Set up

To run the calculation of fit libraries (Assembline sub-pipeline called efitter) you need a parameter file in Python language format that specifies:

  • input structures to fit

  • EM map (or EM maps)

  • fitting parameters

  • optionally, options for execution on a computer cluster

Two template parameter files are provided in the Assembline/doc/templates directory which can be found and inspected from the git repo Assembline. Explanations for the different fitting parameters are provided below and in the two template parameter files named:

  • fit_params_template_cluster.py - for a computer cluster (Slurm-based cluster)

  • fit_params_template_multicore.py - for a workstation, preferably multicore

Example parameter file with explanations:

#Some import lines required
from efitter import Map
from string import Template


method='chimera' # Fitting method, currently only 'chimera' supported
dry_run = False # Dry run would only print commands it is going to run
run_crashed_only = False # Only run the jobs that have not delivered output
master_outdir = 'path_to_output_directory' # relative path to the output, it will be created in the running directory

# For experimental maps specify: the paths to the maps, the density threshold at which the fitting to the experimental map should be performed, the resolution of the experimental map in Angstrom
MAPS = [
    Map('/path_to_your_maps/map1.mrc', threshold=0.01, resolution=5),
    Map('/path_to_your_maps/map2.mrc', threshold=0.02, resolution=5),

]

models_dir = '/path_to_your_structure(s)' # directory with the structure files

#the actual structure files in the above directory
PDB_FILES = [
    'pdb_file_name1.pdb',
    'pdb_file_name2.pdb',
    'pdb_file_name3.pdb'
]

CA_only = False # Calculate the fitting scores using Calpha atoms only?
backbone_only = False # Calculate the fitting scores using backbone atoms only?
move_to_center = True # Move the PDB structure to the center of the map prior to fitting?

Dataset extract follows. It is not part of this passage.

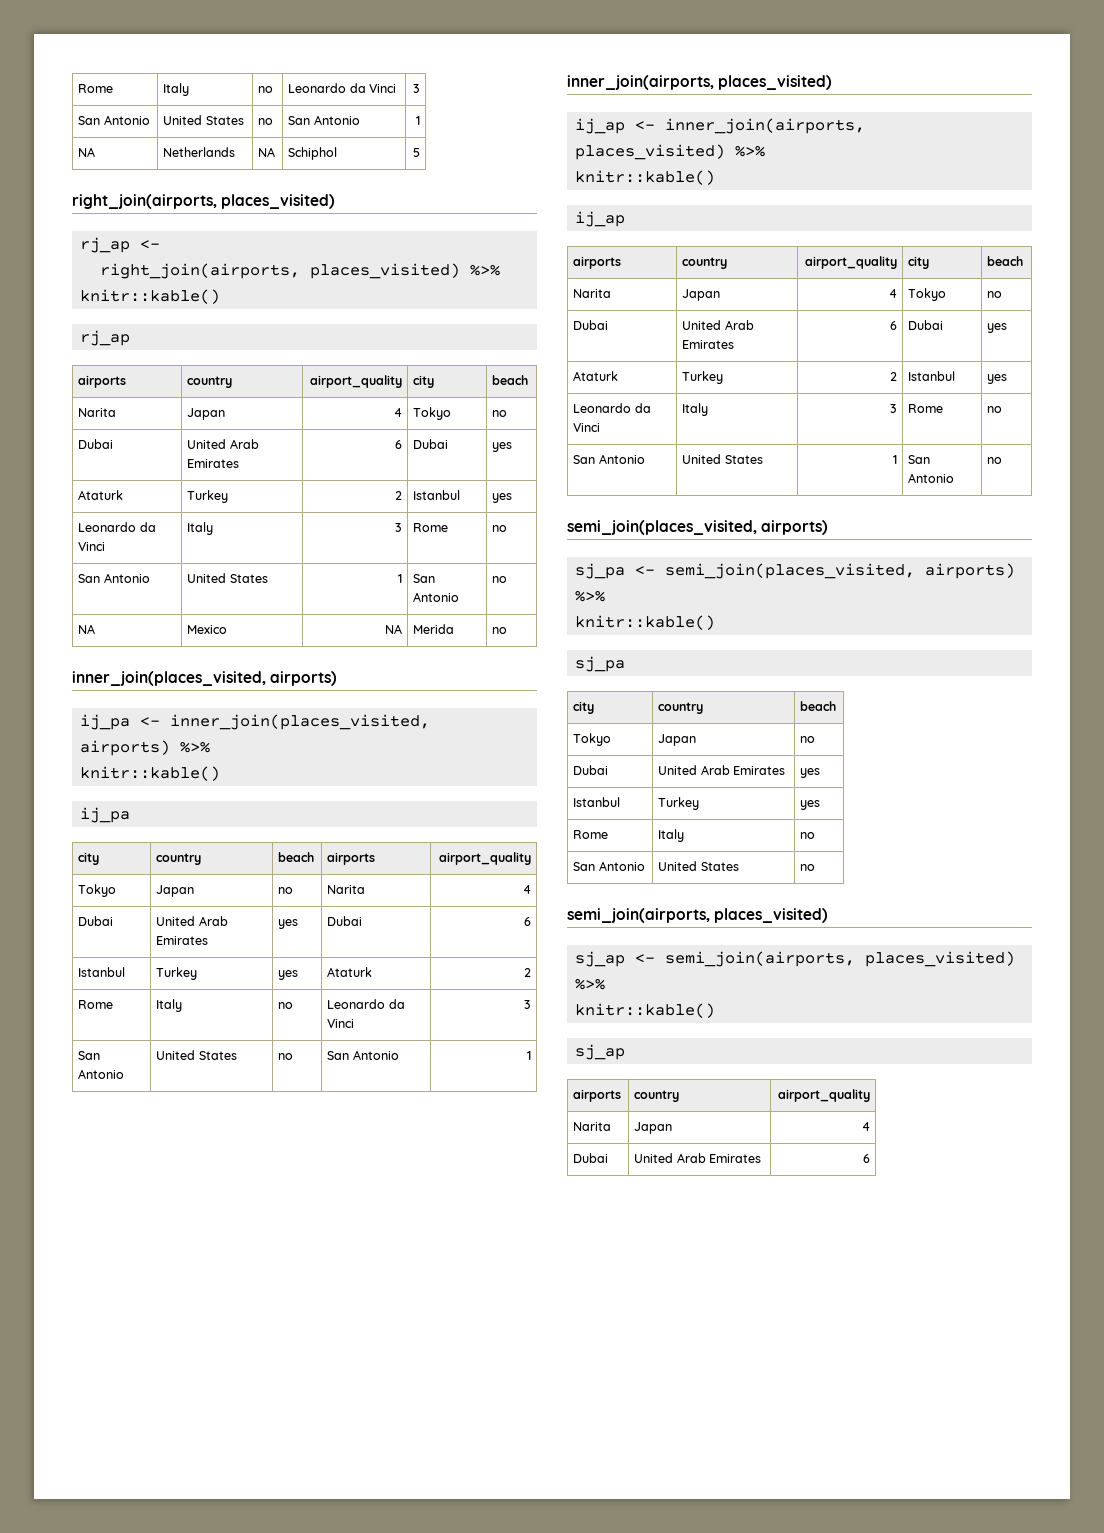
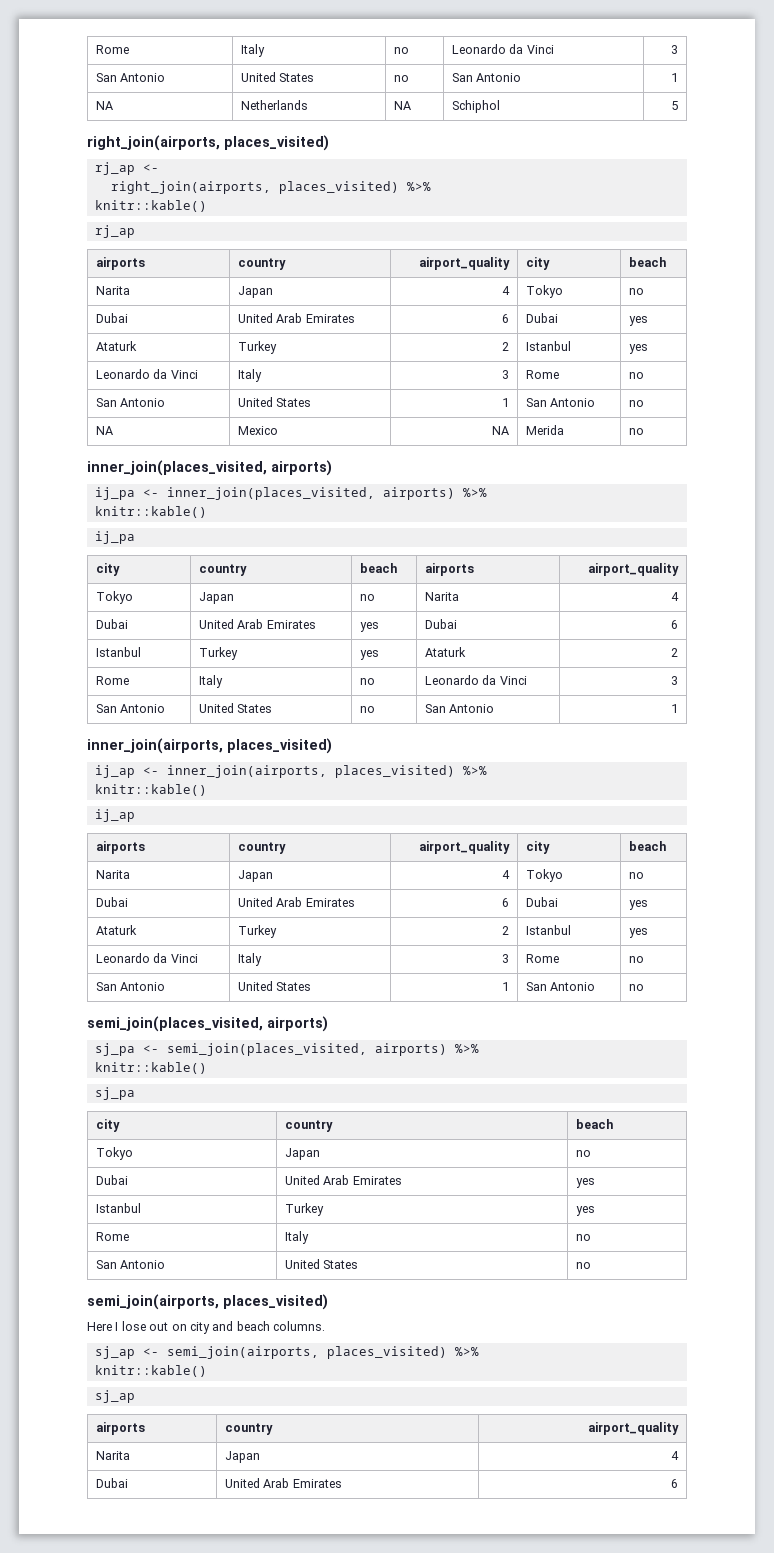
(829, 915) none -> [87,1321,325,1334] // Here I lose out on city and beach columns.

# Each element of fitmap_args is a dictionary specifying parameters for a run
# If multiple dictionaries are specified,
# the script will run a separate run for each dictionary for each map-structure combination.
# E.g. if two maps, three structures, and two parameters dictionaries are specified,
# the script will run 2 x 3 x 2 = 12 runs.
fitmap_args = [
    # We suggest to run a small test run with search 100 first
    {
        'template': Template("""
            map $map
            map_threshold $threshold
            fitmap_args resolution $resolution metric cam envelope true search 100 placement sr clusterAngle 3 clusterShift 3.0 radius 200 inside .30
            saveFiles False
            """),
        'config_prefix': 'test' # some name informative of the fitmap_args parameters
        },
    # Paramters for main runs (https://www.cgl.ucsf.edu/chimera/docs/UsersGuide/midas/fitmap.html)
    {
        'template': Template("""
            map $map
            map_threshold $threshold
            fitmap_args resolution $resolution metric cam envelope true search 100000 placement sr clusterAngle 3 clusterShift 3.0 radius 200 inside .30
            saveFiles False
            """),
        'config_prefix': 'search100000_metric_cam_inside0.3' # some name informative of the fitmap_args parameters
        },
    # Run with alternative "inside" parameter
    {
        'template': Template("""
            map $map
            map_threshold $threshold
            fitmap_args resolution $resolution metric cam envelope true search 100000 placement sr clusterAngle 3 clusterShift 3.0 radius 200 inside .60
            saveFiles False
            """),
        'config_prefix': 'search100000_metric_cam_inside0.6' # some name informative of the fitmap_args parameters
        }
]

# If necessary, edit the below template of the script that will run individual fitting runs

run_script_templ = Template("""#!/bin/bash
#
echo $job_name
$cmd &>$pdb_outdir/log&
""")

The provided template for a cluster includes an example configuration for the Slurm queuing engine. If your cluster uses a different queuing engine, modify the respective parameters in fit_params_template_multicore.py:

cluster_submission_command = 'sbatch'
run_script_templ = Template("""#!/bin/bash
#
#SBATCH --job-name=$job_name
#SBATCH --time=1-00:00:00
#SBATCH --error $pdb_outdir/log_err.txt
#SBATCH --output $pdb_outdir/log_out.txt
#SBATCH --mem=1000

$cmd
""")

Note

It is important that your edited template includes $job_name, $pdb_outdir, and $cmd. They will be auto-filled by the program.